Sunday, August 24, 2008

Stones and Bones of New England

Today, I read Lisa Rogak's Stones and Bones of New England: A Guide to Unusual, Historic, and Otherwise Notable Cemeteries. In this skimpy volume, Rogak profiles several notable cemeteries in each of the six New England states, offering directions, brief descriptions, and amusing anecdotes.  Each chapter is frustratingly short and offers very little historical information.

I will read (and recommend) pretty much any book about graveyards. Still, I found this book disappointing. The author's focus is much more on curiosities than on really investigating the burying places or their histories. If that's what you're looking for, you might enjoy this book, but it wasn't for me.

Even worse, there are very few pictures. For example, there are 15 cemeteries in the Rhode Island section, but only five (small, not very compelling) photographs. At times, the only gravestone pictured is not the one that is most discussed in the chapter.

If you buy this book, be prepared for breathless descriptions like this one (for the "Spider Gates" Cemetery in Leicester, MA):
Spider Gates Cemetery is notorious for being among the most haunted cemeteries in Massachusetts . . . If you do decide to visit Spider Gates, you should know what others have reported from previous visits: peculiar noises and screams out of nowhere in the middle of the day, cold spots — a phenomenon frequently associated with a ghost passing by — and unexplained smoky, cloudlike images seen in photographs taken at the site.
So, if you're into that sort of stuff, this is the book for you. I'm not, so I found it moderately irritating.
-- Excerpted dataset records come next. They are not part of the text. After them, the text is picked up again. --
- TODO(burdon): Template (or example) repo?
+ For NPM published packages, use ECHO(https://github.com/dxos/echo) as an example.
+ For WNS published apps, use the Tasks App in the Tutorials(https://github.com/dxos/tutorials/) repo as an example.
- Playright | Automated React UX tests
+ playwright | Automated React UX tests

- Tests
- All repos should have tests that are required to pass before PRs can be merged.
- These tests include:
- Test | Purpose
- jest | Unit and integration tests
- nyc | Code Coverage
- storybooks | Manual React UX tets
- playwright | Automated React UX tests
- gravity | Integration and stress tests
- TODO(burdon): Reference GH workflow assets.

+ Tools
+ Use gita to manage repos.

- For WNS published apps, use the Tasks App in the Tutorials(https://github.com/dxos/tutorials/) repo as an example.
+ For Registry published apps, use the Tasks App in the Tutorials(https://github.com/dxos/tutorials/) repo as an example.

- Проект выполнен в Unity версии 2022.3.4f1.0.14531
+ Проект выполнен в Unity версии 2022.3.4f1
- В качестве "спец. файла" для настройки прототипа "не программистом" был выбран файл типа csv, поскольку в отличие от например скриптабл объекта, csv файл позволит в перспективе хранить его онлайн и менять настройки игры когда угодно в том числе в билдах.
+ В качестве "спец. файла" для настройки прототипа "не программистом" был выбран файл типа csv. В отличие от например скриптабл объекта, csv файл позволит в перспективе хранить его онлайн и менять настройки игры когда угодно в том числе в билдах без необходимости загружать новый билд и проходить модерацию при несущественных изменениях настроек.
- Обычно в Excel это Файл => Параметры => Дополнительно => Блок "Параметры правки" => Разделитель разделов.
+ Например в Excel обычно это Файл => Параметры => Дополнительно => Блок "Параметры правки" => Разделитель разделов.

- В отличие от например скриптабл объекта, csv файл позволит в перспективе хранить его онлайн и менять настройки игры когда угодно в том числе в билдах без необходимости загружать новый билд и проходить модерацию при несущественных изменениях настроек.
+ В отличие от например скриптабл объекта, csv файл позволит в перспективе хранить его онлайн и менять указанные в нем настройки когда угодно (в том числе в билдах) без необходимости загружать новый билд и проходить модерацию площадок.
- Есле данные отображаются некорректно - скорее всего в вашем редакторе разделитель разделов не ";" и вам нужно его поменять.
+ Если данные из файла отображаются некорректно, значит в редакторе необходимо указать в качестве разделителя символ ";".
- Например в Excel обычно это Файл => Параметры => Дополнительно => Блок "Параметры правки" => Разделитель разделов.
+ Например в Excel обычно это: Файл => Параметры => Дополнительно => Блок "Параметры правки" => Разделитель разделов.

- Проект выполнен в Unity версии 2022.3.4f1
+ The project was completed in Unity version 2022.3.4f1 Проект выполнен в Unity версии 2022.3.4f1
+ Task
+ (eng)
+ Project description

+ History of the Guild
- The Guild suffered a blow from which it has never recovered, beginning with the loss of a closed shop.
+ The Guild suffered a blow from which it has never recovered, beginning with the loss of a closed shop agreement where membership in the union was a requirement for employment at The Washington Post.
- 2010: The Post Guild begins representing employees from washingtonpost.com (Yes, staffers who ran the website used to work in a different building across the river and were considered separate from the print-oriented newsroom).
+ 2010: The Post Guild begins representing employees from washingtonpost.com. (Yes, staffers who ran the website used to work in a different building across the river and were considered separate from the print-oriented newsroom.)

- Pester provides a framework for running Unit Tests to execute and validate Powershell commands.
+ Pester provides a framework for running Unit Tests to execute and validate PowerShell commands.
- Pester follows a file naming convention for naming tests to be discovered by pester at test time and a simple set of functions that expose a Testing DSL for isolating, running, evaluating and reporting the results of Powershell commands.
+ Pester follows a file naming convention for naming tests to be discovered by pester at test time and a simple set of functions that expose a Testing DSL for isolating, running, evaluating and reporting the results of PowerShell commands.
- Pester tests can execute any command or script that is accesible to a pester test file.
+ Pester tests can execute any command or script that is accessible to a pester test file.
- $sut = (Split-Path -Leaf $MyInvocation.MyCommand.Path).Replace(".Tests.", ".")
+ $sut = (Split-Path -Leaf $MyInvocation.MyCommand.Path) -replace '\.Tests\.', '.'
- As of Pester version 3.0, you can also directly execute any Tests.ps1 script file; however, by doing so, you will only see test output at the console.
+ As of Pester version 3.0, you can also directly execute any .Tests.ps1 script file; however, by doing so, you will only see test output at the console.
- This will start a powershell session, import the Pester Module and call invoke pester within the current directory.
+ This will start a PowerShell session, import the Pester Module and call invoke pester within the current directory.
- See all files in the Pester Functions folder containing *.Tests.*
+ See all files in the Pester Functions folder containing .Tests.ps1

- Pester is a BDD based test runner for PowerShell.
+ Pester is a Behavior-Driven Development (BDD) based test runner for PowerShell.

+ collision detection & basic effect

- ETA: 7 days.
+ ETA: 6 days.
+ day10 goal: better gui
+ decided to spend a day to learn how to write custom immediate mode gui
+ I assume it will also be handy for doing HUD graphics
This review is turning into more of a pan than I had originally intended. There are certainly some gems in this book. For example, I had never heard of the Ben & Jerry's Flavor Graveyard before, so I enjoyed that chapter. A few of the quoted epitaphs are genuinely interesting and I'm looking forward to tracking them down on my own. Like Ms. Rogak, I am a taphophile, and criticizing her book makes me feel like a traitor. It isn't that it was worthless — it just wasn't what I was looking for.